#### Version comparison data

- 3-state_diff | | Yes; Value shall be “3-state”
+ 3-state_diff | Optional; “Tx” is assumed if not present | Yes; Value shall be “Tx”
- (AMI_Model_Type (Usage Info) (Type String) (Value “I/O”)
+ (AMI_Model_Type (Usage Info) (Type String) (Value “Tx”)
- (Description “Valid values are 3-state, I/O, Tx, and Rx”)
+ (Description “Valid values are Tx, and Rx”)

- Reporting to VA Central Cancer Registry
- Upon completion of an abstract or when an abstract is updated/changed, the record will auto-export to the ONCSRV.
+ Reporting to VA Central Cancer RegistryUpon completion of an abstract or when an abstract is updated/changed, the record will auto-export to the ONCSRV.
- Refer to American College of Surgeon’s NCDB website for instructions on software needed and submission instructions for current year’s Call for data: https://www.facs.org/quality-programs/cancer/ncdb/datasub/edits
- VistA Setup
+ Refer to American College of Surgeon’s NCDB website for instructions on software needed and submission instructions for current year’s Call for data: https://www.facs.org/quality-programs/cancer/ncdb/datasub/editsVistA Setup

* * *

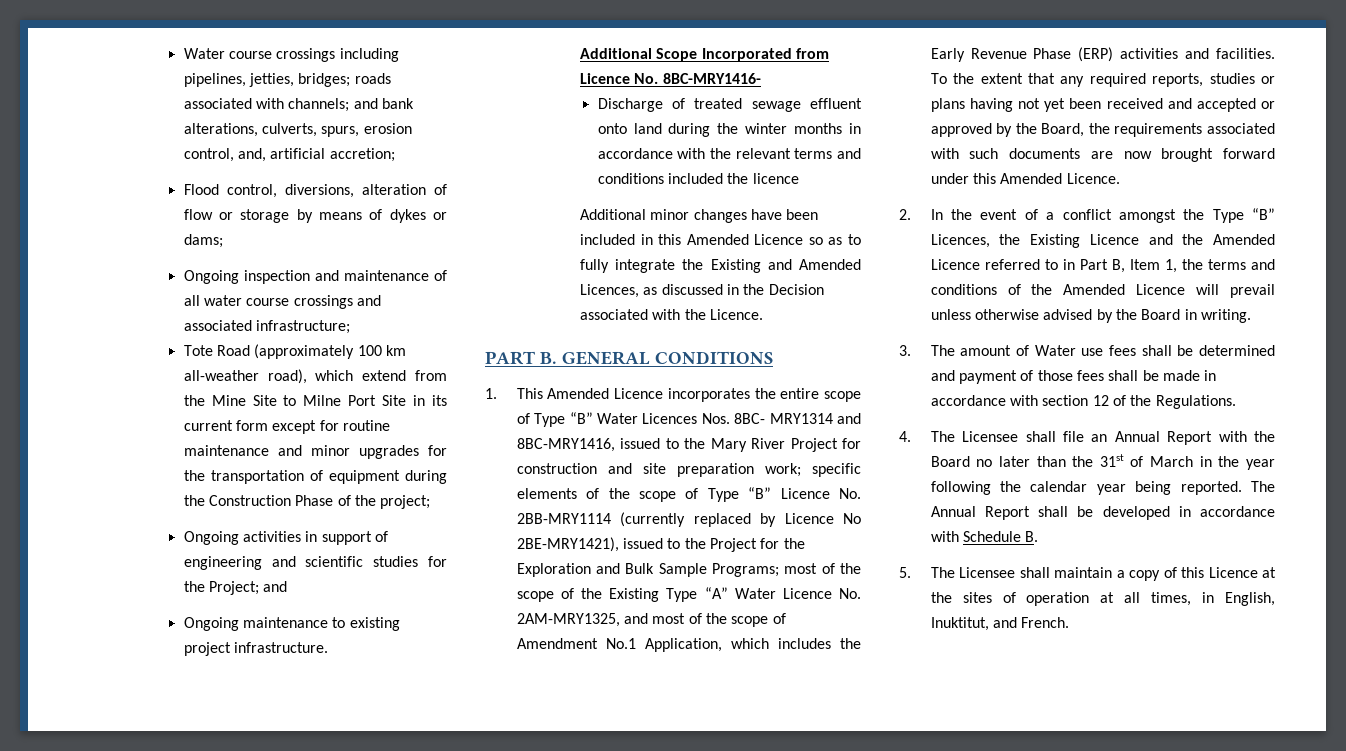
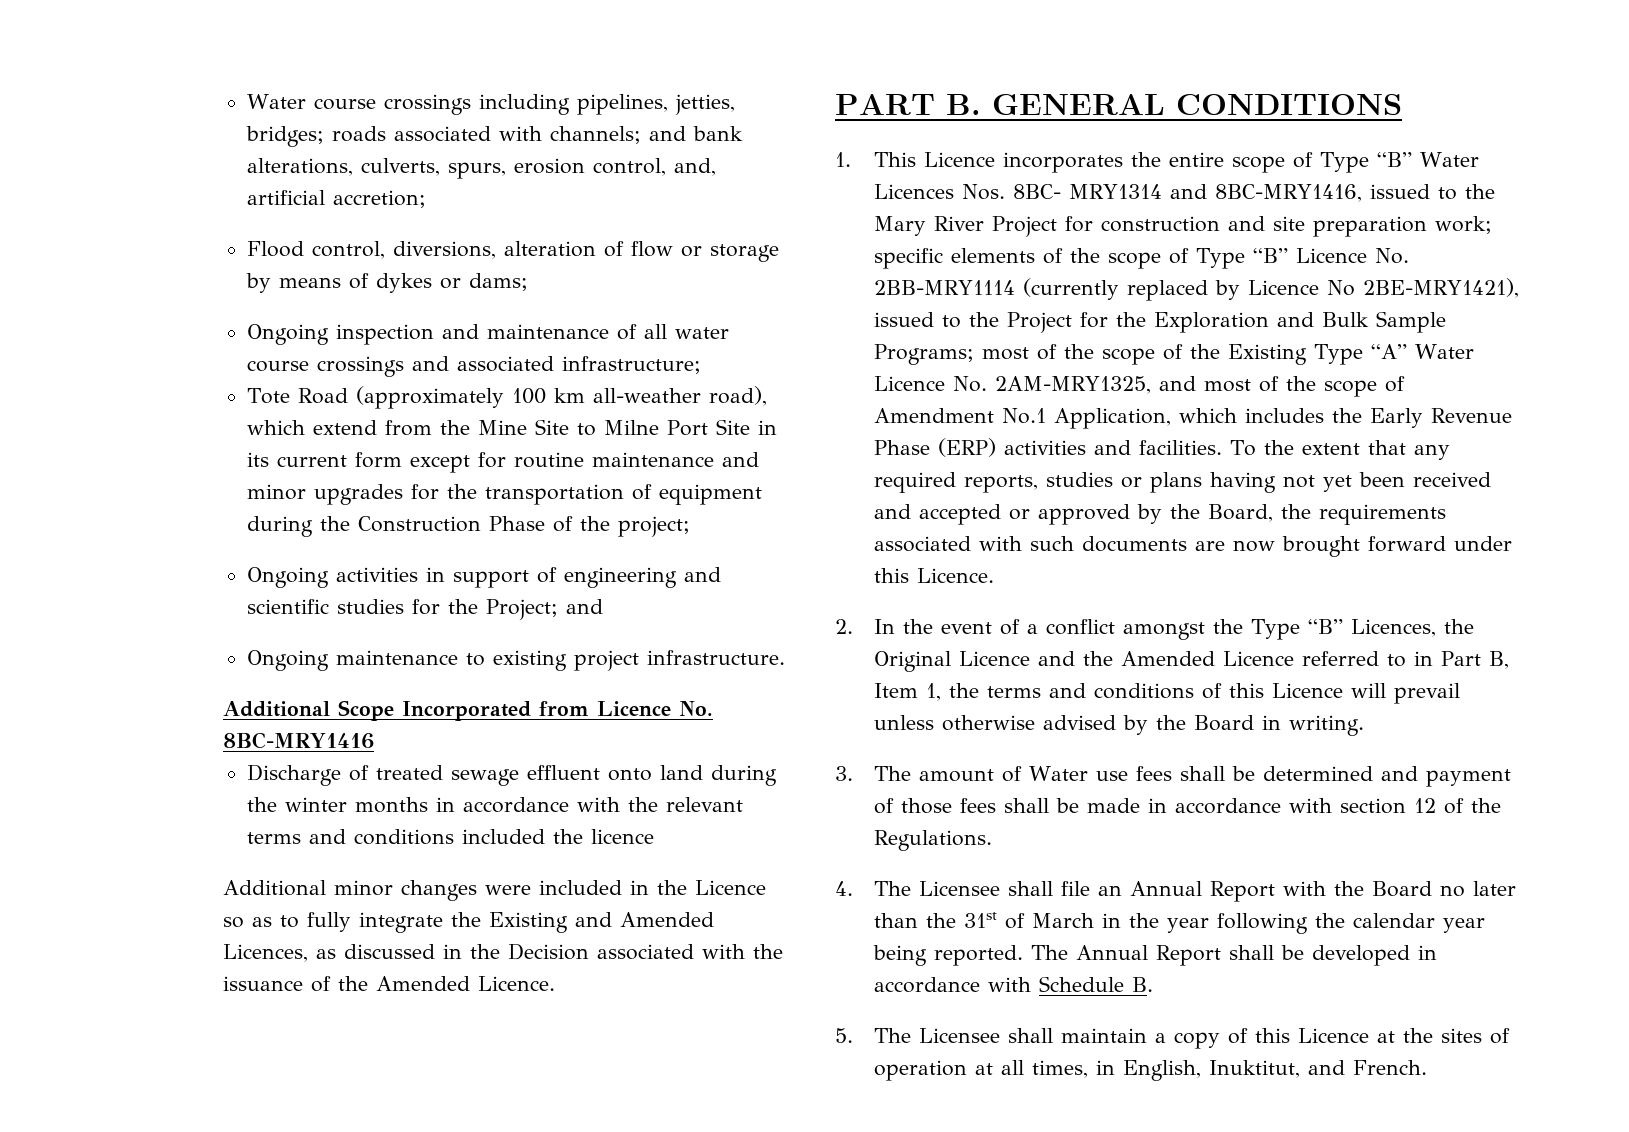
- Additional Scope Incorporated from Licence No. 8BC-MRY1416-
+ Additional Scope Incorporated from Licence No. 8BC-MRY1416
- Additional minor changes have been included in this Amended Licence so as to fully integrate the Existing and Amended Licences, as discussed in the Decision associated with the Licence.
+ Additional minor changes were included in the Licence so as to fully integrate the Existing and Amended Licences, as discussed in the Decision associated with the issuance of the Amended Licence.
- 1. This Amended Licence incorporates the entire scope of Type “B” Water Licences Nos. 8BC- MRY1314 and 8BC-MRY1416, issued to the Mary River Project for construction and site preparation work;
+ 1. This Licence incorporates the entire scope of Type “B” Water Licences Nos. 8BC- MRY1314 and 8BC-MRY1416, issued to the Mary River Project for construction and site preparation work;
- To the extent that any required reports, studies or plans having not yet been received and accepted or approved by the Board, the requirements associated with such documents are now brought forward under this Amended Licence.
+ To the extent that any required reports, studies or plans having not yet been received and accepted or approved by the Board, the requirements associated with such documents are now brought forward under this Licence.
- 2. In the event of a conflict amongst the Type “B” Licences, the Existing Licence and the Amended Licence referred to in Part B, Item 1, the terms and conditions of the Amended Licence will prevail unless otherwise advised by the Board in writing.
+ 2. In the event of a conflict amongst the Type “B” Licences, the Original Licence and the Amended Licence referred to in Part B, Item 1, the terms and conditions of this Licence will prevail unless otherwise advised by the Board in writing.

#### Your instructions
Using the entries above, repeat only the lines from the one containing "- Reporting to VA Central Cancer Registry" through the one containing "Central Cancer RegistryUpon", end lines included.

#### Problem solution
- Reporting to VA Central Cancer Registry
- Upon completion of an abstract or when an abstract is updated/changed, the record will auto-export to the ONCSRV.
+ Reporting to VA Central Cancer RegistryUpon completion of an abstract or when an abstract is updated/changed, the record will auto-export to the ONCSRV.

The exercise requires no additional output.